From: Rafael J. Wysocki
Date: Mon Jul 31 2023 - 07:00:44 EST


On Mon, Jul 31, 2023 at 12:35 PM Rafael J. Wysocki <rafael@xxxxxxxxxx> wrote:
>
> On Mon, Jul 31, 2023 at 11:11 AM Peter Zijlstra <peterz@xxxxxxxxxxxxx> wrote:
> >
> > On Mon, Jul 31, 2023 at 10:01:53AM +0200, Rafael J. Wysocki wrote:
> > > On Sat, Jul 29, 2023 at 10:44 AM Peter Zijlstra <peterz@xxxxxxxxxxxxx> wrote:
> > > >
> > > > On Fri, Jul 28, 2023 at 05:36:55PM +0200, Rafael J. Wysocki wrote:
> > > > > On Fri, Jul 28, 2023 at 5:01 PM Peter Zijlstra <peterz@xxxxxxxxxxxxx> wrote:
> > > > > >
> > > > > > In order to facilitate governors that track history in idle-state
> > > > > > buckets (TEO) making a useful decision about NOHZ, make sure we have a
> > > > > > bucket that counts tick-and-longer.
> > > > > >
> > > > > > In order to be inclusive of the tick itself -- after all, if we do not
> > > > > > disable NOHZ we'll sleep for a full tick, the actual boundary should
> > > > > > be just short of a full tick.
> > > > > >
> > > > > > IOW, when registering the idle-states, add one that is always
> > > > > > disabled, just to have a bucket.
> > > > >
> > > > > This extra bucket can be created in the governor itself, can't it?
> > > >
> > > > I couldn't find a nice spot for the governor to add idle-states.
> > >
> > > Well, I've thought this through and recalled a couple of things and my
> > > conclusion is that the decision whether or not to stop the tick really
> > > depends on the idle state choice.
> > >
> > > There are three cases:
> > >
> > > 1. The selected idle state is shallow (that is, its target residency
> > > is below the tick period length), but it is not the deepest one.
> > > 2. The selected idle state is shallow, but it is the deepest one (or
> > > at least the deepest enabled one).
> > > 3. The selected idle state is deep (that is, its target residency is
> > > above the tick length period).
> > >
> > > In case 1, the tick should not be stopped so as to prevent the CPU
> > > from spending too much time in a suboptimal idle state.
> > >
> > > In case 3, the tick needs to be stopped, because otherwise the target
> > > residency of the selected state would not be met.
> > >
> > > Case 2 is somewhat a mixed bag, but generally speaking stopping the
> > > tick doesn't hurt if the selected idle state is the deepest one,
> > > because in that case the governor kind of expects a significant exit
> > > latency anyway.

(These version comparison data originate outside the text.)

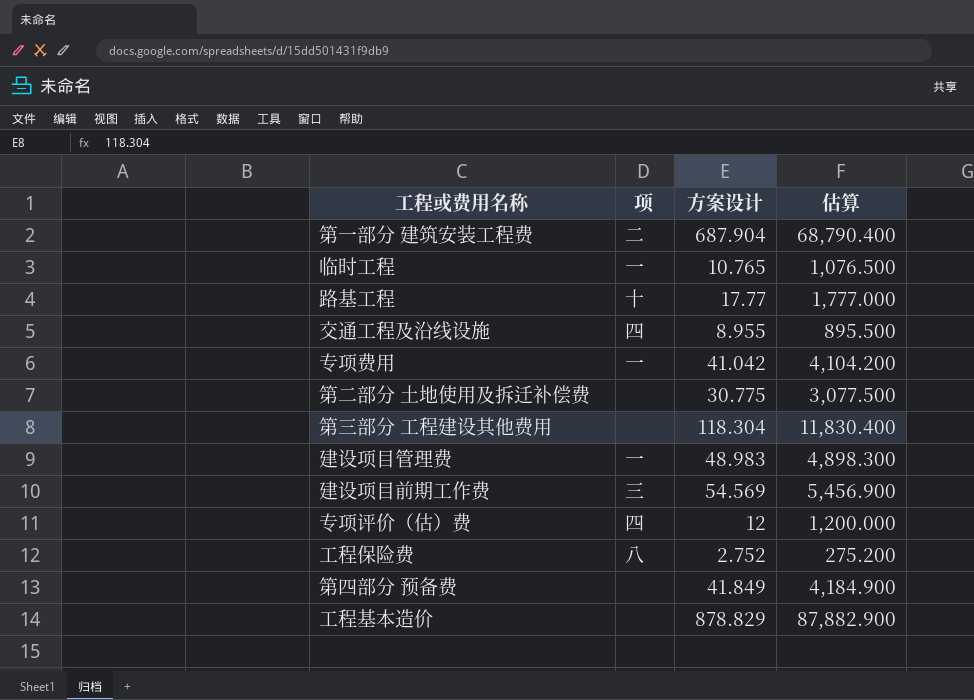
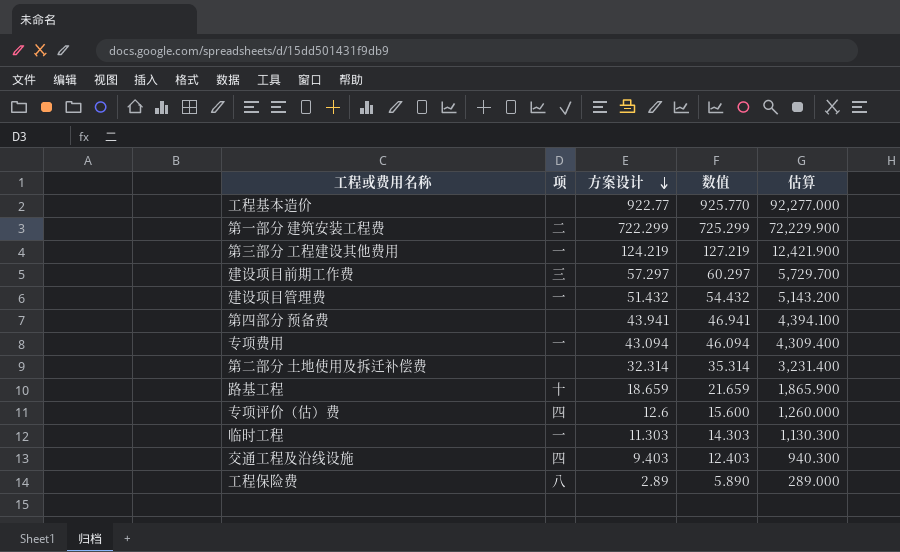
row order: none -> 方案设计 descending
column 数值 | formula: none -> [方案设计] + 3
工程基本造价 | 方案设计: 878.829 -> 922.77
工程基本造价 | 估算: 87,882.900 -> 92,277.000
第一部分 建筑安装工程费 | 方案设计: 687.904 -> 722.299
第一部分 建筑安装工程费 | 估算: 68,790.400 -> 72,229.900
第三部分 工程建设其他费用 | 项: none -> 一
第三部分 工程建设其他费用 | 方案设计: 118.304 -> 124.219
第三部分 工程建设其他费用 | 估算: 11,830.400 -> 12,421.900
建设项目前期工作费 | 方案设计: 54.569 -> 57.297
建设项目前期工作费 | 估算: 5,456.900 -> 5,729.700
建设项目管理费 | 方案设计: 48.983 -> 51.432
建设项目管理费 | 估算: 4,898.300 -> 5,143.200
第四部分 预备费 | 方案设计: 41.849 -> 43.941
第四部分 预备费 | 估算: 4,184.900 -> 4,394.100
专项费用 | 方案设计: 41.042 -> 43.094
专项费用 | 估算: 4,104.200 -> 4,309.400
第二部分 土地使用及拆迁补偿费 | 方案设计: 30.775 -> 32.314
第二部分 土地使用及拆迁补偿费 | 估算: 3,077.500 -> 3,231.400
路基工程 | 方案设计: 17.77 -> 18.659
路基工程 | 估算: 1,777.000 -> 1,865.900
专项评价（估）费 | 方案设计: 12 -> 12.6
专项评价（估）费 | 估算: 1,200.000 -> 1,260.000
临时工程 | 方案设计: 10.765 -> 11.303
临时工程 | 估算: 1,076.500 -> 1,130.300
交通工程及沿线设施 | 方案设计: 8.955 -> 9.403
交通工程及沿线设施 | 估算: 895.500 -> 940.300
工程保险费 | 方案设计: 2.752 -> 2.89
工程保险费 | 估算: 275.200 -> 289.000

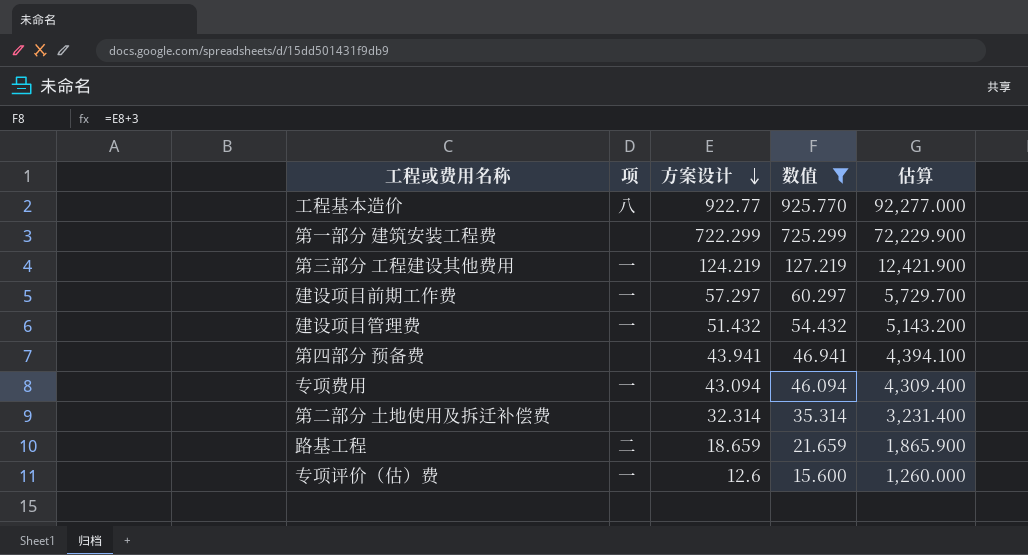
filter: none -> 数值 >= 15.600
工程基本造价 | 项: none -> 八
第一部分 建筑安装工程费 | 项: 二 -> none
建设项目前期工作费 | 项: 三 -> 一
路基工程 | 项: 十 -> 二
专项评价（估）费 | 项: 四 -> 一

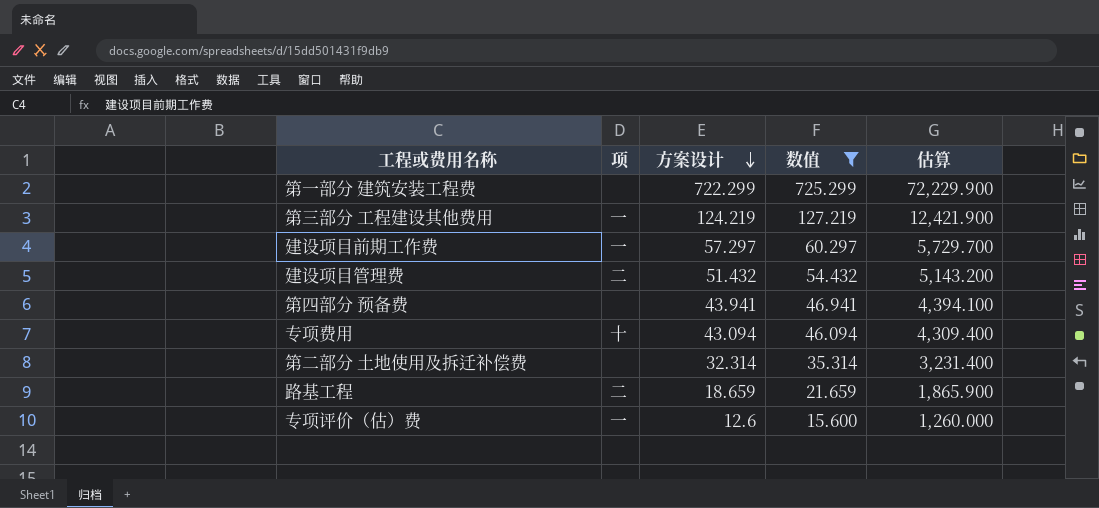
row 工程基本造价: 八 | 922.77 | 925.770 | 92,277.000 -> none
建设项目管理费 | 项: 一 -> 二
专项费用 | 项: 一 -> 十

If it is not the deepest one (which is disabled),
> > > it's better to let the tick tick.
> >
> > So I agree with 1.
> >
> > I do not agree with 2. Disabling the tick is costly, doubly so with the
> > timer-pull thing, but even today. Simply disabling it because we picked
> > the deepest idle state, irrespective of the expected duration is wrong
> > as it will incur this significant cost.
> >
> > With 3 there is the question of how we get the expected sleep duration;
> > this is especially important with timer-pull, where we have this
> > chicken-and-egg thing.
> >
> > Notably: tick_nohz_get_sleep_length() wants to know if the tick gets
> > disabled
>
> Well, it shouldn't. Or at least it didn't before.
>
> It is expected to produce two values, one with the tick stopped (this
> is the return value of the function) and the other with the tick
> ticking (this is the one written under the address passed as the arg).
> This cannot depend on whether or not the tick will be stopped. Both
> are good to know.
>
> Now, I understand that getting these two values may be costly, so
> there is an incentive to avoid calling it, but then the governor needs
> to figure this out from its crystal ball and so care needs to be taken
> to limit the possible damage in case the crystal ball is not right.
>
> > and cpuilde wants to use tick_nohz_get_sleep_length() to
> > determine if to disable the tick. This cycle needs to be broken for
> > timer-pull.
> >
> > Hence my proposal to introduce the extra tick state, that allows fixing
> > both 2 and 3.
>
> I'm not sure about 3 TBH.
>
> Say there are 2 idle states, one shallow (say its target residency is
> 10 us) and one deep (say its target residency is T = 2 * TICK_NSEC).
>
> Currently, there are 3 bins in this case, 0 (0 - 10 us), 1 (10 us - T)
> and 2 (T - infinity) and the governor will need to check bins 1 and 2
> unless it somehow knows that it will use state 0.
>
> Note that all of the events falling into bin 1 will cause the governor
> to select state 0 more often, so I don't see how adding one more bin
> between 1 and 2 changes this.

BTW, in teo, using the return value of tick_nohz_get_sleep_length()
for the initial state selection is an optimization. In principle, it
could consider all of the bins every time and use the
tick_nohz_get_sleep_length() return value to refine the state
selection in case it turns out to be small enough.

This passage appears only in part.